Uma medida cautelar é um procedimento judicial pela qual se busca a proteção, preservação e defesa de algum direito lesado, valendo tanto no âmbito civil, como no criminal, garantindo assim a eficácia de um direito específico.

Em 2011, a Lei n. 12.403 trouxe a regulamentação de novas medidas cautelares diversas da prisão, tornando a prisão uma medida subsidiária. As novas medidas foram acrescidas ao Art. 319, do Código de Processo Penal. Anterior à esta lei, nos crimes com pena máxima igual ou superior a 10 (dez) anos, a prisão preventiva era obrigatória. Foram estas as medidas cautelares, diversas da prisão, estabelecidas:

Art. 319. São medidas cautelares diversas da prisão:

I - comparecimento periódico em juízo, no prazo e nas condições fixadas pelo juiz, para informar e justificar atividades;

II - proibição de acesso ou frequência a determinados lugares quando, por circunstâncias relacionadas ao fato, deva o indiciado ou acusado permanecer distante desses locais para evitar o risco de novas infrações;

III - proibição de manter contato com pessoa determinada quando, por circunstâncias relacionadas ao fato, deva o indiciado ou acusado dela permanecer distante;

IV - proibição de ausentar-se da Comarca quando a permanência seja conveniente ou necessária para a investigação ou instrução;

V - recolhimento domiciliar no período noturno e nos dias de folga quando o investigado ou acusado tenha residência e trabalho fixos;

VI - suspensão do exercício de função pública ou de atividade de natureza econômica ou financeira quando houver justo receio de sua utilização para a prática de infrações penais;

VII - internação provisória do acusado nas hipóteses de crimes praticados com violência ou grave ameaça, quando os peritos concluírem ser inimputável ou semi-imputável (art. 26 do Código Penal) e houver risco de reiteração;

VIII - fiança, nas infrações que a admitem, para assegurar o comparecimento a atos do processo, evitar a obstrução do seu andamento ou em caso de resistência injustificada à ordem judicial;

IX - monitoração eletrônica.

Faz-se necessário esclarecer que as medidas cautelares devem ser aplicadas obedecendo aos critérios de necessidade, adequação e, também, de proporcionalidade (Art. 282, do Código de Processo Penal), sendo esse último requisito defendido pela doutrina.

Desse modo, antes de aplicar uma medida cautelar, o juiz deve questionar se a medida é necessária, se ela cumpre com o requisito de adequação para resolução do conflito social instaurado e, ainda, se ela é proporcional ao ato que foi praticado, ao contexto idealizado.
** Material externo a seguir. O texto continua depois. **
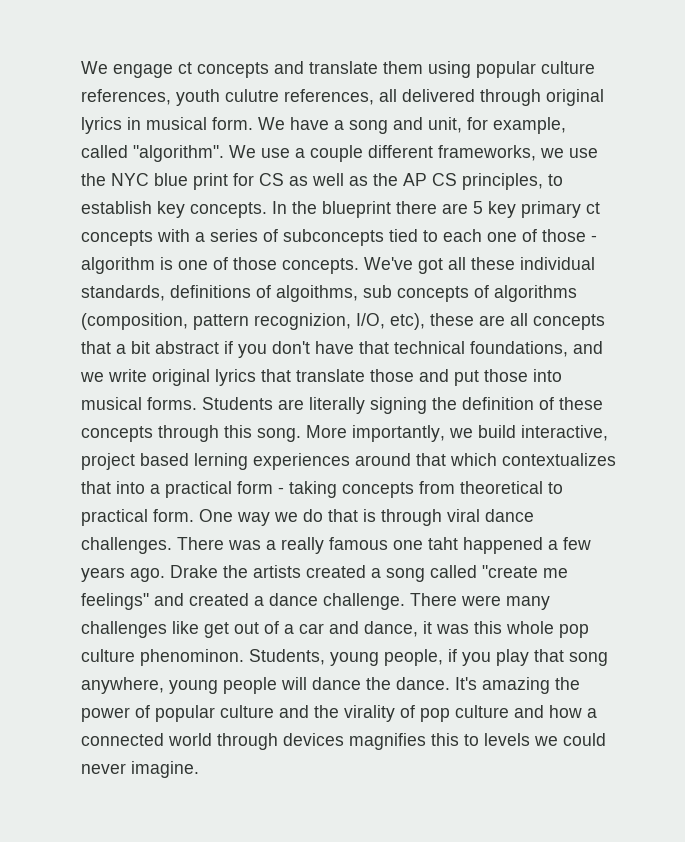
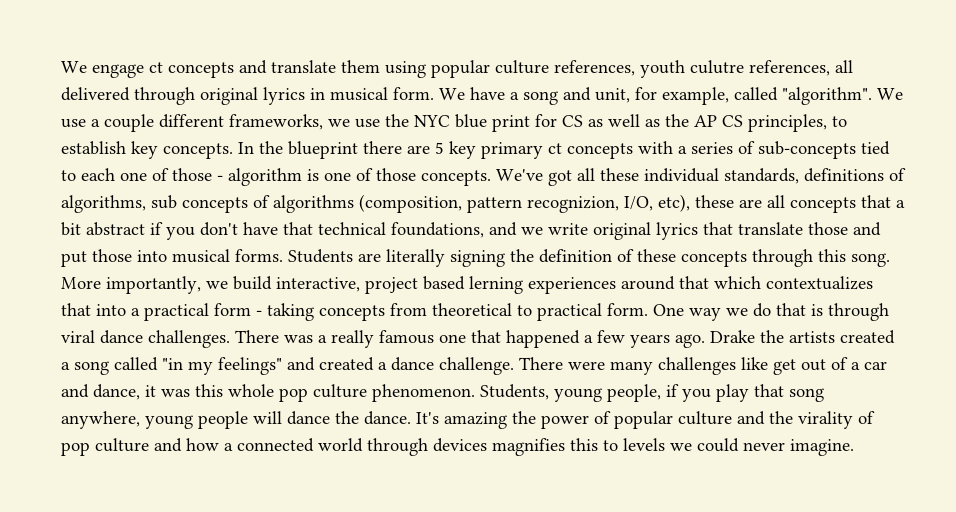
[283,229,384,246] subconcepts -> [758,141,856,159] sub-concepts
[276,285,358,302] algoithms, -> [61,195,146,213] algorithms,
[428,537,458,550] taht -> [471,330,501,343] that
[482,565,568,578] "create me -> [162,358,213,375] "in my
[140,649,244,666] phenominon. -> [372,384,475,402] phenomenon.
Além disso, o juiz não pode decretá-la de ofício, será sempre requisitada pela parte interessada.

Salienta-se que, as medidas cautelares sempre restringirão a liberdade de algum modo, no entanto, a prisão preventiva, destitui o réu do seu direito à dignidade, enquanto a prisão domiciliar proporciona-lhe o contrário, lhe restringindo tão somente a liberdade de ir e vir livremente.

4.1 DA PRISÃO PREVENTIVA

A prisão preventiva está regulamentada nos artigos 311 a 316 do Código de Processo Penal, e pode ser decretada no curso da investigação preliminar ou do processo, inclusive após a sentença condenatória recorrível, ou até mesmo na fase recursal, se houver necessidade real, com fundamento na garantia da aplicação da lei penal (LOPES JR., p. 698, 2021).

À luz do entendimento do renomado doutrinador Lopes Jr. (2021, p. 699), esta é uma modalidade cautelar que não pode ser decretada de ofício pelo juiz, pois implicaria na sua imparcialidade. Nas suas palavras:

A imparcialidade do juiz fica evidentemente comprometida quando estamos diante de um juiz-instrutor (poderes investigatórios) ou, pior, quando ele assume uma postura inquisitória decretando – de oficio – a prisão preventiva.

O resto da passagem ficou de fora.